Despite this dispute, the agreement became an accomplished fact. The Histadrut at last began to conduct seminars for union activists and to pay lawyers defending Palestinian workers in Israeli labor courts. With the outbreak of the second Intifada, however, it cut all connection to the Palestinian unions.
Toward the end of the 1970’s, the Israeli economy was beset with difficulties. A major part of the crisis was due to the Histadrut. Its huge companies had run at a loss, depending on the government to bail them out.
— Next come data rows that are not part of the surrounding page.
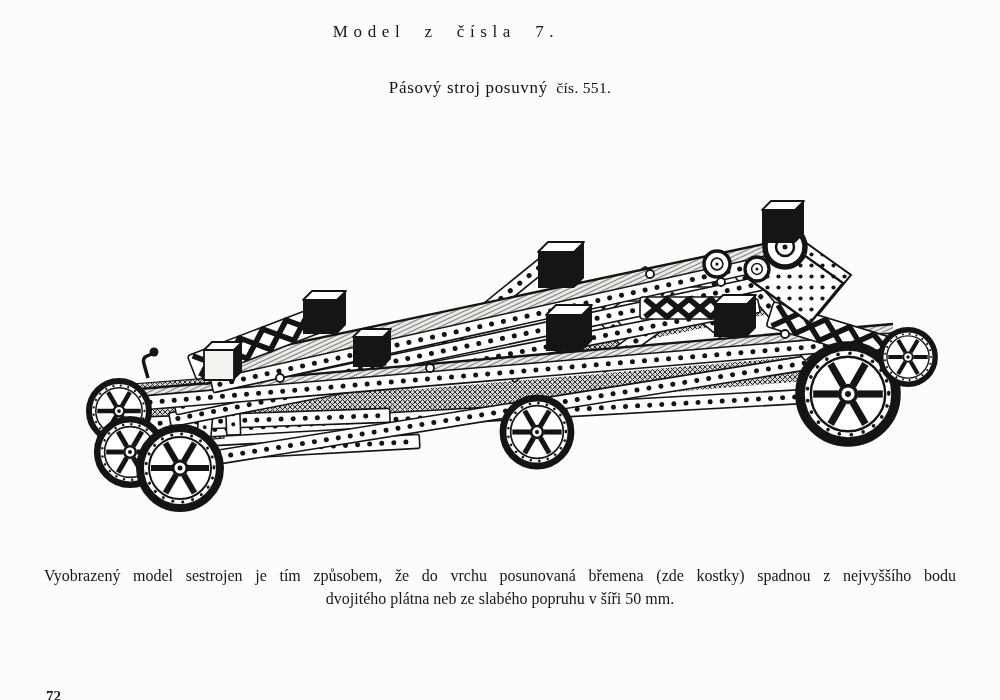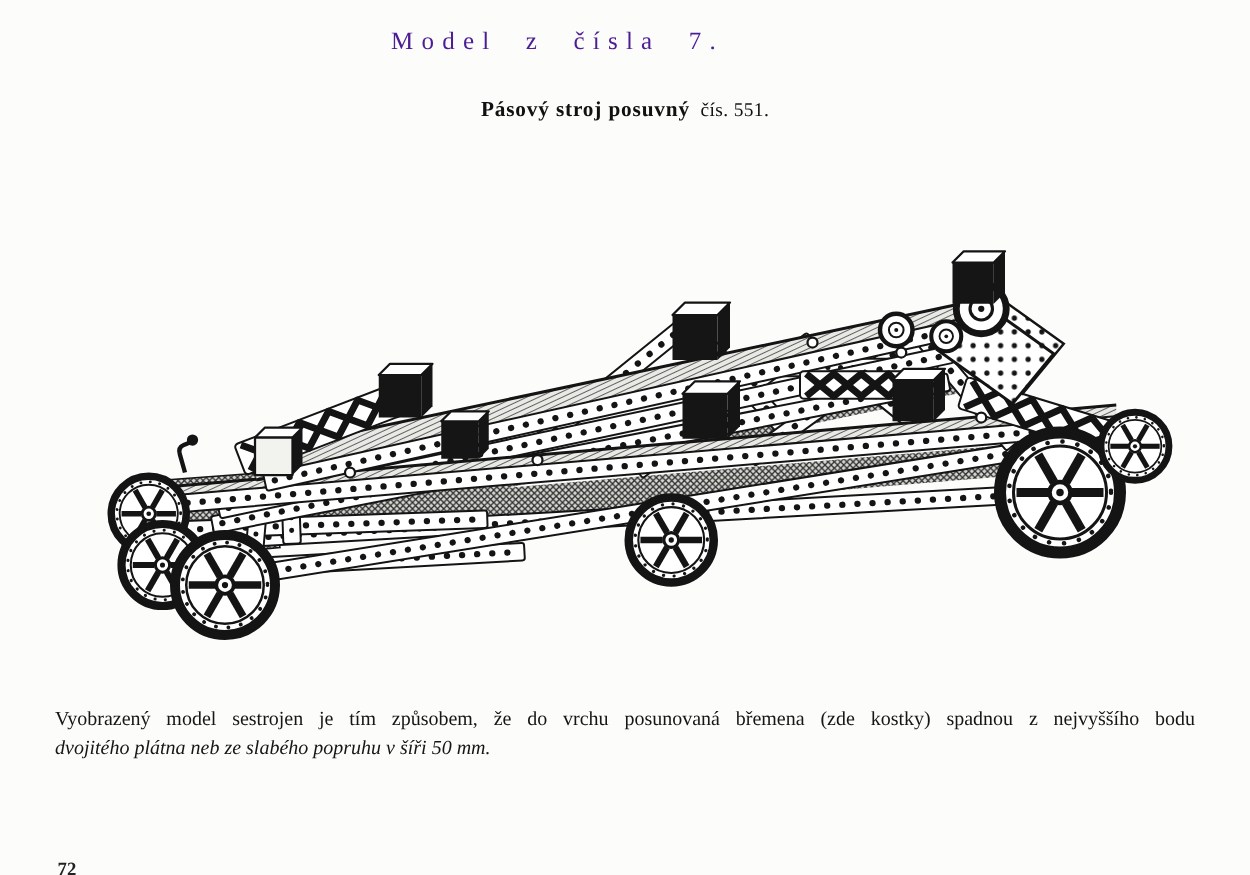--- a/index.html
+++ b/index.html
@@ -10,7 +10,7 @@
   }
   .page-header{
     position:absolute;top:22px;left:0;width:892px;text-align:center;
-    font-size:20px;letter-spacing:0.33em;word-spacing:0.55em;color:#4c1d95;
+    font-size:17px;letter-spacing:0.33em;word-spacing:0.55em;color:#0f172a;
   }
   .model-title{
     position:absolute;top:78px;left:0;width:1000px;text-align:center;

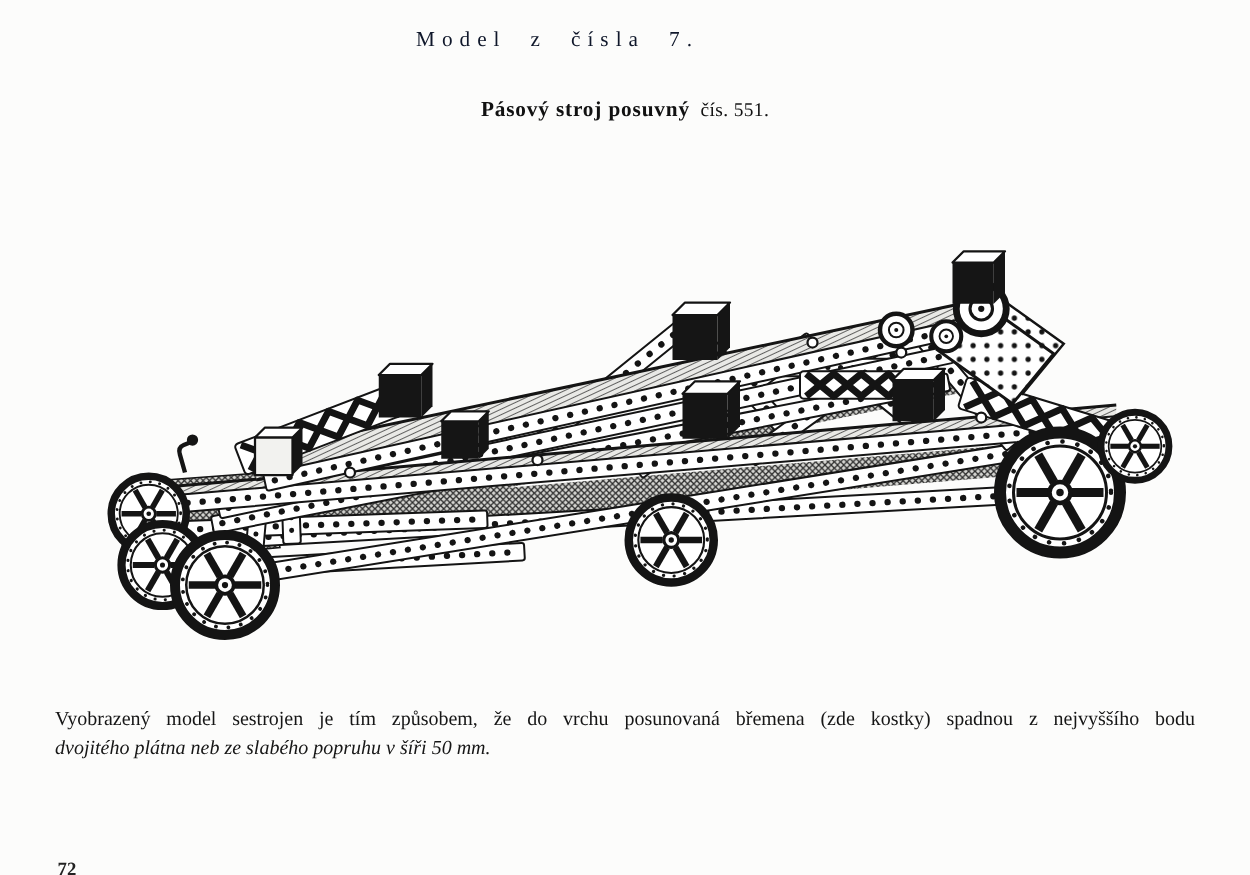--- a/index.html
+++ b/index.html
@@ -16,7 +16,7 @@
     position:absolute;top:78px;left:0;width:1000px;text-align:center;
     font-size:17px;color:#111;
   }
-  .model-title .t-main{font-weight:bold;letter-spacing:0.04em;}
+  .model-title .t-main{font-weight:normal;letter-spacing:0.04em;}
   .model-title .t-suffix{font-weight:normal;font-size:15.5px;letter-spacing:0.02em;}
   .illustration{position:absolute;left:80px;top:172px;width:860px;height:345px;}
   .body-text{

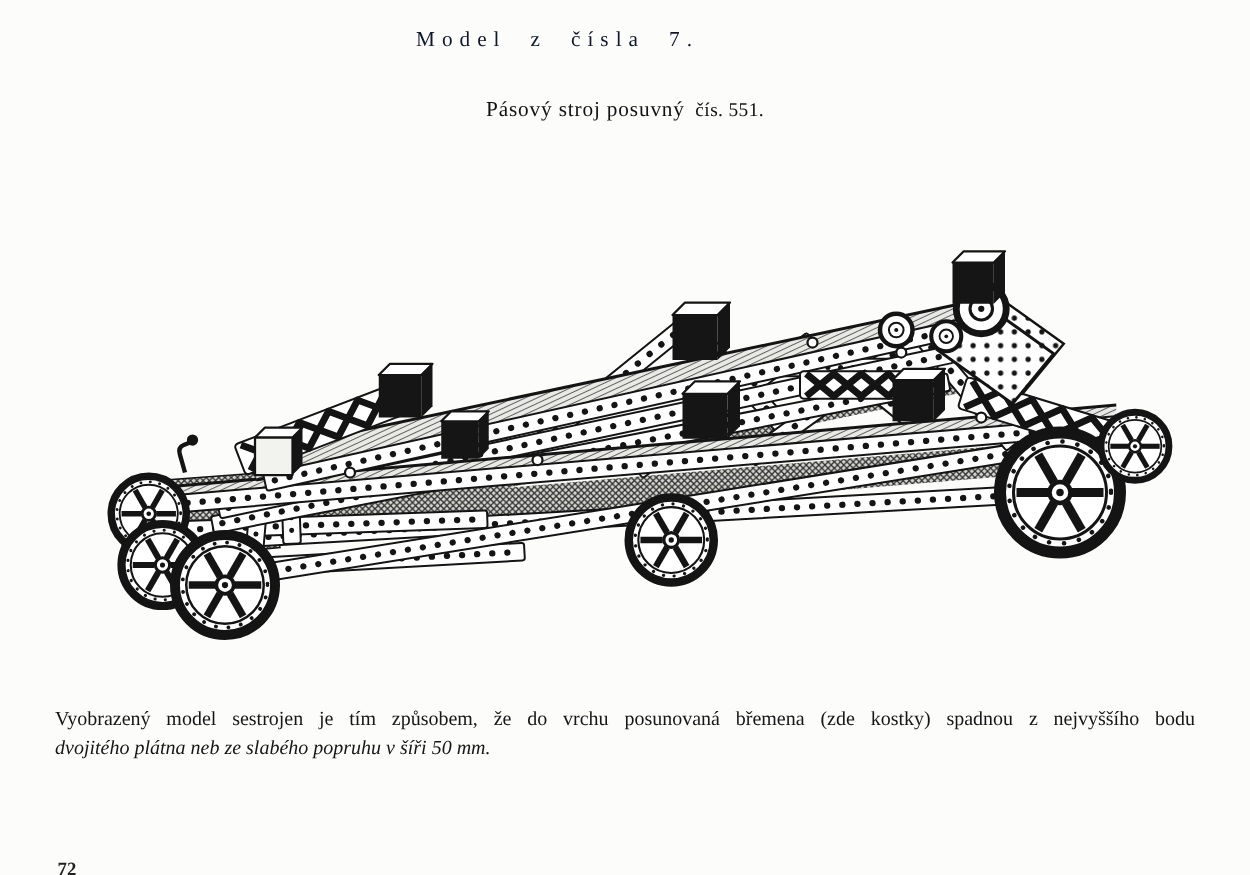--- a/index.html
+++ b/index.html
@@ -25,7 +25,7 @@
   }
   .body-text .line{width:100%;}
   .body-text .justify{text-align:justify;text-align-last:justify;margin-top:36px;}
-  .body-text .center{text-align:left;font-style:italic;}
+  .body-text .center{text-align:center;}
   .page-number{
     position:absolute;left:46px;top:656px;font-size:15px;font-weight:bold;color:#222;margin-top:32px;
   }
It had provided overly generous subsidies to farmers and the kibbutzim. At all levels and in a wide range of professions, its employees had received tenure, and many became unproductive or redundant. Almost 40% of the work force was employed in the government. The country remained addicted to infusions from abroad. Then came the war in Lebanon (1982), costing $5 billion – and the government printed money. By 1984 the rate of annual inflation had settled into triple digits. The foreign debt had doubled to $23 billion. Foreign reserves dropped below the $3 billion red line.
The closed, monopolistic economy had reached a dead end, and Israeli capitalists pressed for change. After the 1983 elections, the two major parties, Labor and Likud, formed a national-unity government under Yitzhak Shamir and Shimon Peres. There was need for a national consensus in order to achieve two things: withdrawal from the depths of Lebanon and economic recovery.
In 1985 a Stabilization Plan was passed, creating sudden disinflation and high interest rates. These had an adverse effect on Koor, the Histadrut industrial conglomerate, whose debt soon reached $1.3 billion. In its union “hat,” the Histadrut agreed to a wage freeze and the cancellation of subsidies on basic consumer items.
Stabilization introduced deep structural changes, designed to adapt the economy to the new winds of globalization wafting in from Washington and London. The plan won massive approval from both American and Israeli economists. Tariffs were reduced, and Peres brokered a free-trade pact with the US. Clearly, Israel’s industries would not be able to compete if worker output did not improve. Peres’ answer was to dismantle, prune or privatize forty corporations belonging to the government and the Histadrut, including Koor. Given tight, expensive money, firms had to rationalize. From 1985 till 1989, industrial output shot upward without increases in staff. Instead, unemployment rose from 6 to 9%.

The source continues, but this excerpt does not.